Instructions to follow:
Determine the number of lines in the data that include the word "프로젝트", and write only that number.

==============================

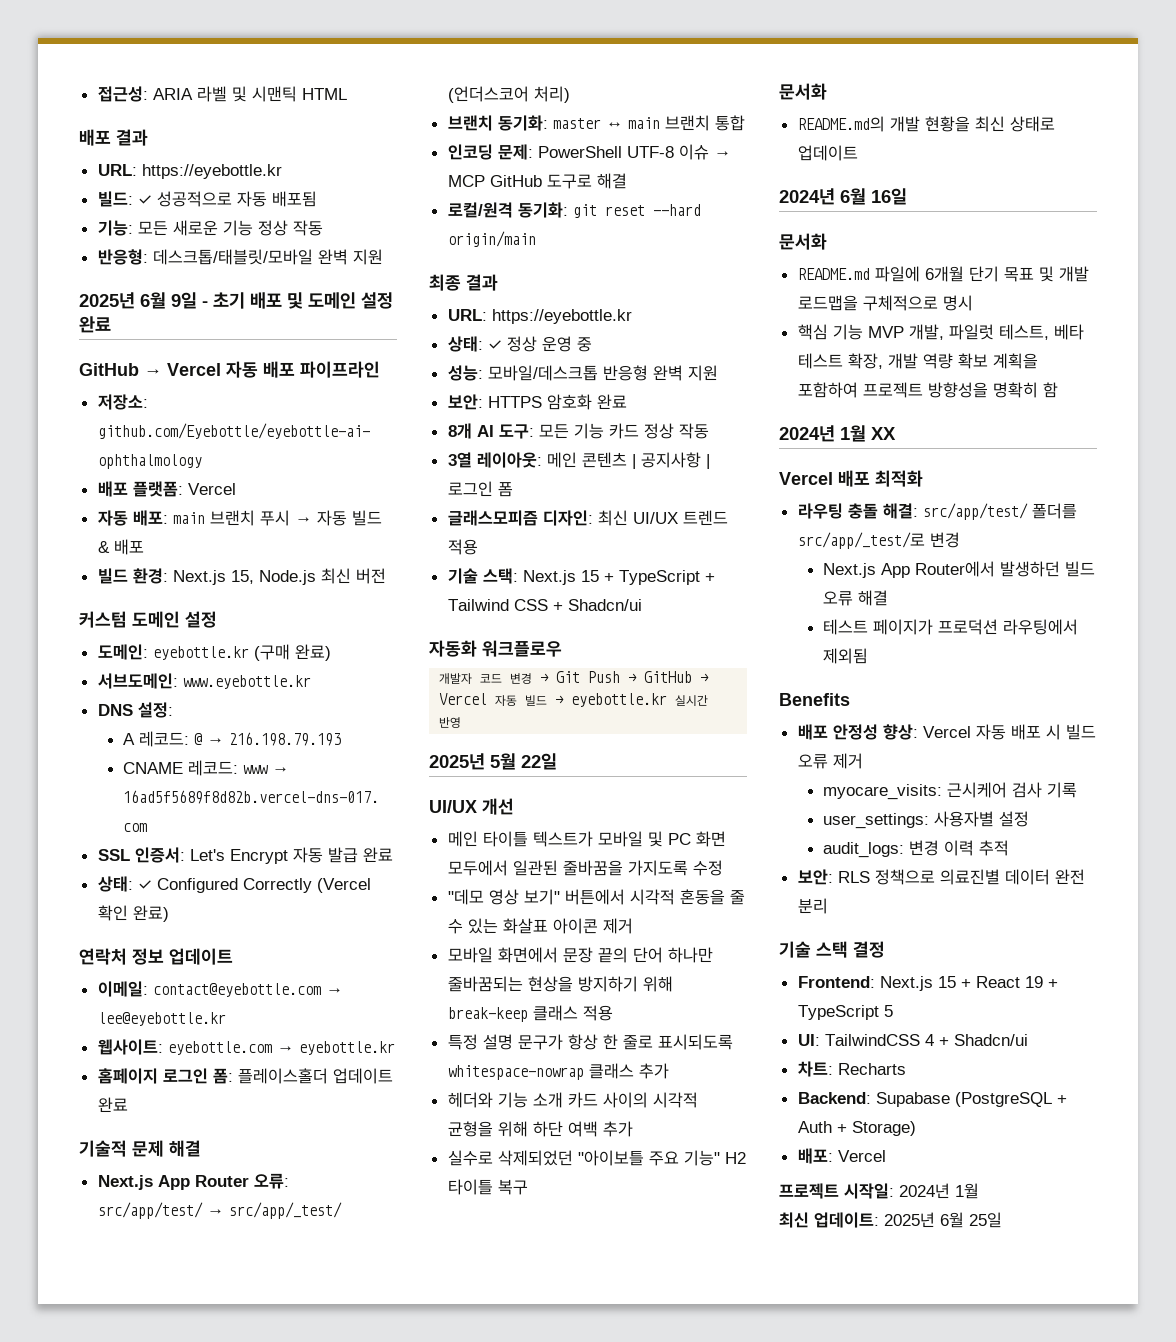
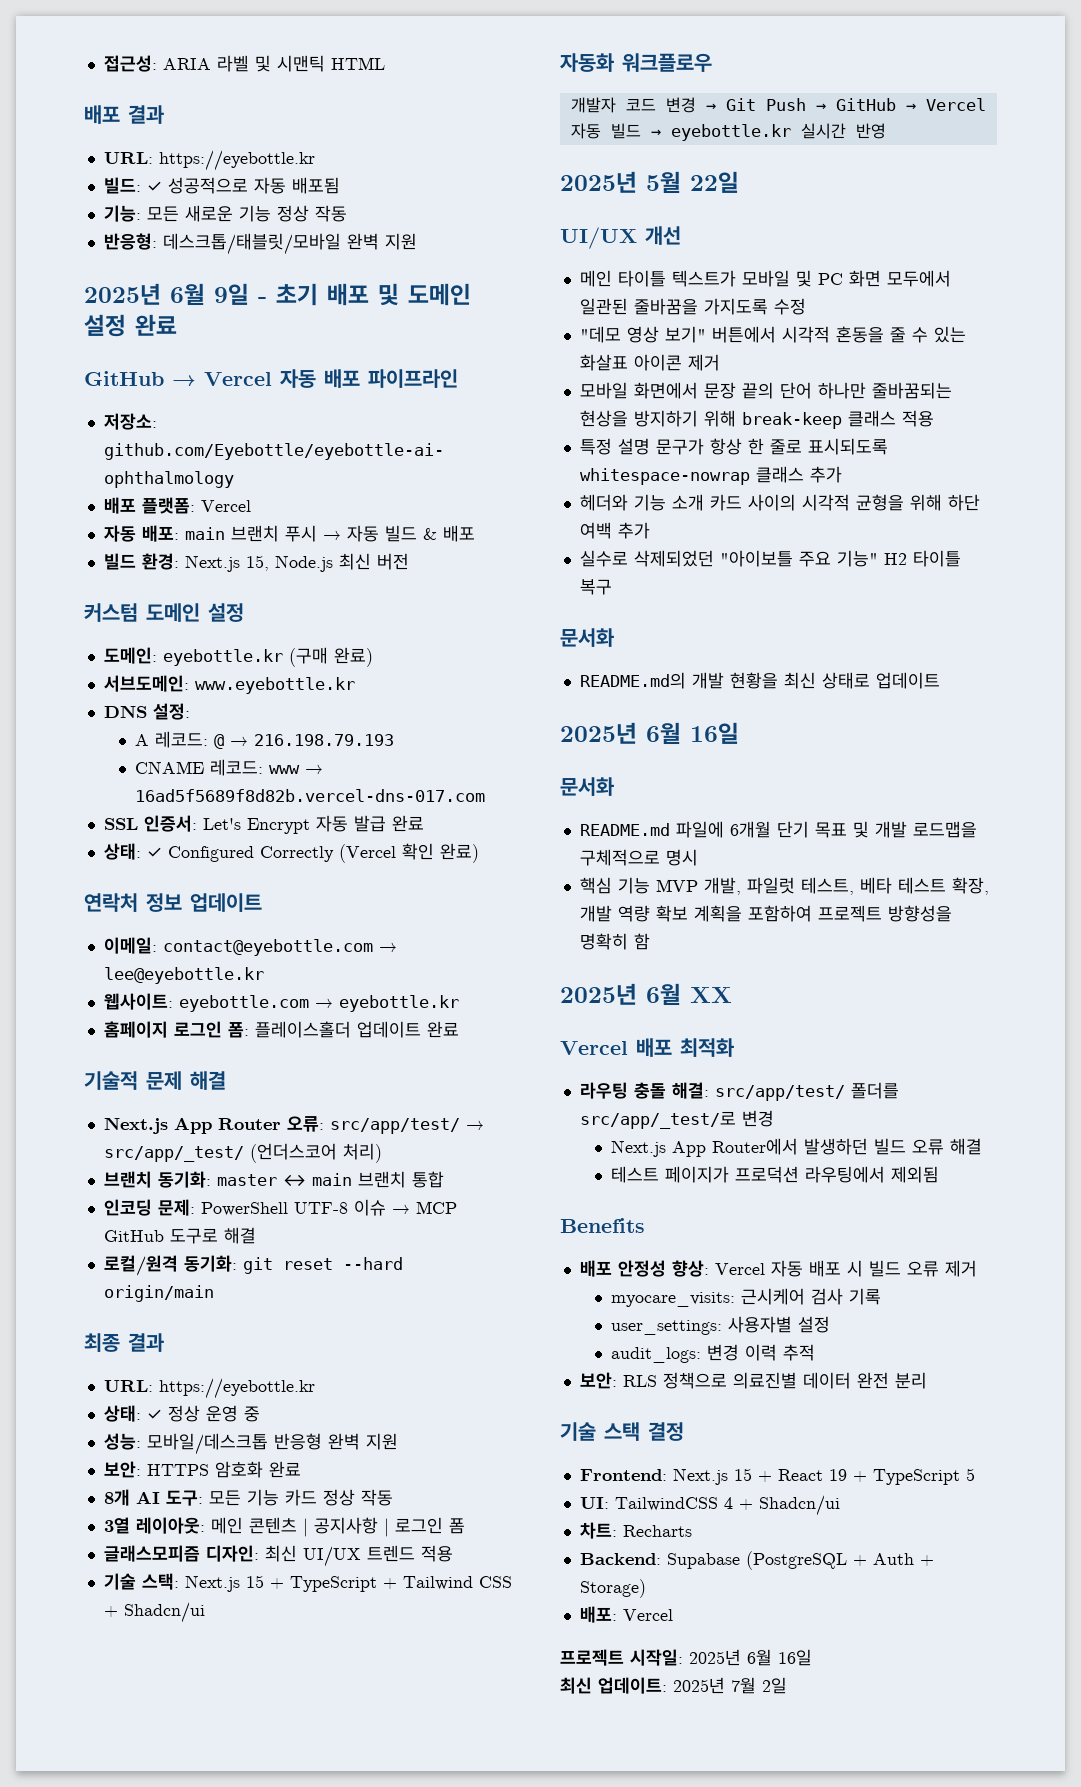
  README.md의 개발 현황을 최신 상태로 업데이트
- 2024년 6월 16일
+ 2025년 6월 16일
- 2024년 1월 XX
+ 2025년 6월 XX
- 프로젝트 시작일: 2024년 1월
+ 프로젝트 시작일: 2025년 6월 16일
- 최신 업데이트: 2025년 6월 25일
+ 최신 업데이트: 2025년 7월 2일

==============================

Written response:
2